REPUBLIKA.CO.ID, TEL AVIV -- Seorang pejabat tinggi kementerian luar negeri Israel menyebut Oman kemungkinan akan menjadi negara berikutnya yang bergabung dengan Kesepakatan Abraham (Abraham Accord). Kesepakatan tersebut mengarah ke normalisasi penuh antara negara-negara tersebut.
Kepala Biro Kementerian Luar Negeri Israel untuk Timur Tengah dan Divisi Proses Perdamaian, Eliav Benjamin bertemu dengan wartawan pada Selasa (6/10). Pertemuan itu dilaksanakan untuk membahas status kesepakatan yang dicapai tahun lalu, antara Israel dan Uni Emirat Arab, Bahrain, Maroko dan Sudan.

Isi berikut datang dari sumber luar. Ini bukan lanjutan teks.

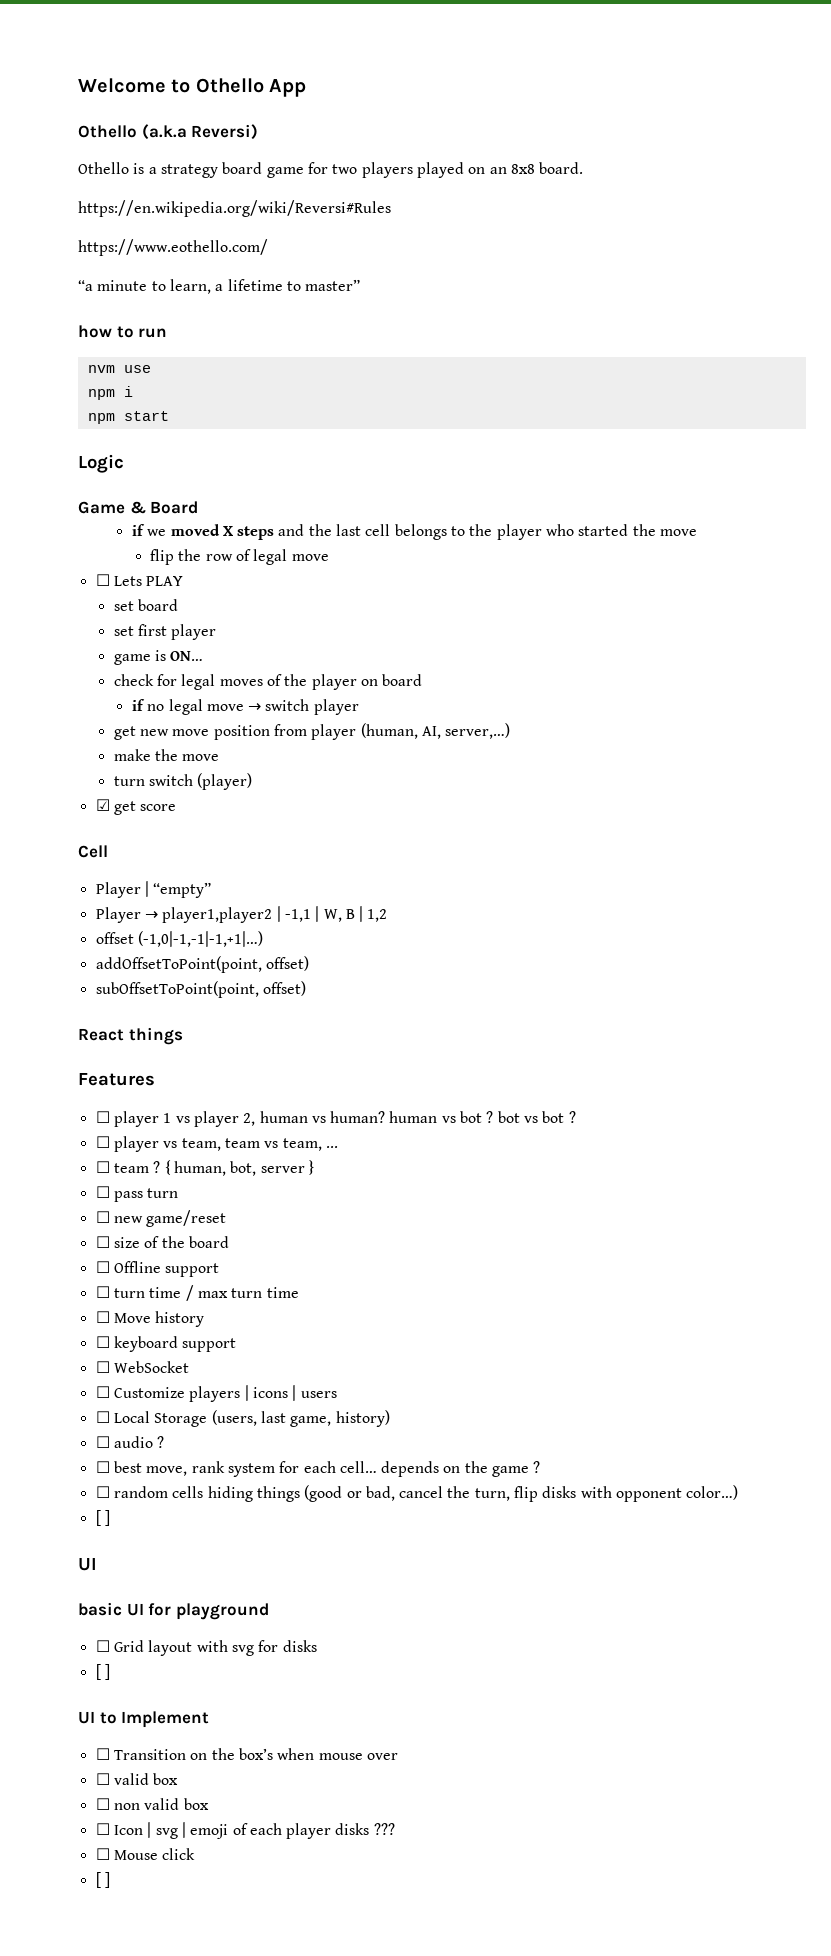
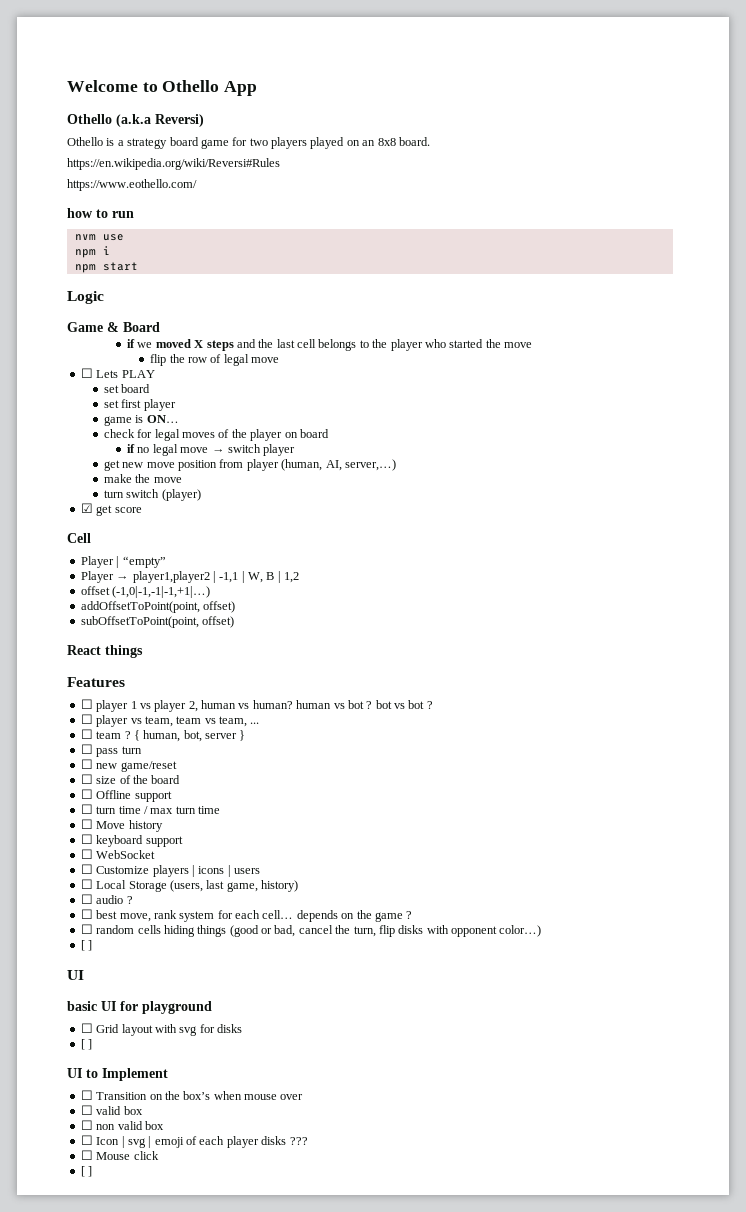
- “a minute to learn, a lifetime to master”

Ketika ditanya perihal negara mana yang menjadi kemungkinan selanjutnya, Benjamin memilih Oman sebagai negara yang telah mempertahankan hubungan tingkat rendah dengan Israel sejak 1991, ketika putaran pembicaraan damai diadakan di Madrid.
“Dengan Oman, kami memiliki kerja sama dan rencana yang berkelanjutan,” kata Benjamin, dilansir dari Jpost, Kamis (7/10).
Dia mencatat, Oman merupakan salah satu dari segelintir negara Arab yang mengizinkan Israel mendirikan kantor kepentingan setelah perjanjian Oslo Israel-Palestina 1993. Kantor-kantor itu ditutup setelah peluncuran Intifada Kedua pada tahun 2000.
Lebih lanjut, Benjamin mengatakan, terlepas dari kemunduran itu, Israel tetap terlibat dalam MEDRC, sebuah fasilitas penelitian air tawar yang didirikan di Oman pada 1996. “Jadi kami sudah memiliki hubungan dengan Oman,” tuturnya.
Dia pun menyarankan agar Oman memilih normalisasi penuh lebih cepat. Mempertahankan dan memperluas Kesepakatan Abraham, menurutnya merupakan area langka dari kebijakan luar negeri bersama antara pemerintahan Trump, yang tahun lalu menengahi kesepakatan, dan pemerintahan Biden.
“Saya sangat berharap ketika kita bertemu, jika tidak sebelumnya, waktunya tahun depan kita akan dapat berbicara tentang negara kita yang telah bergabung,” ujar Benjamin.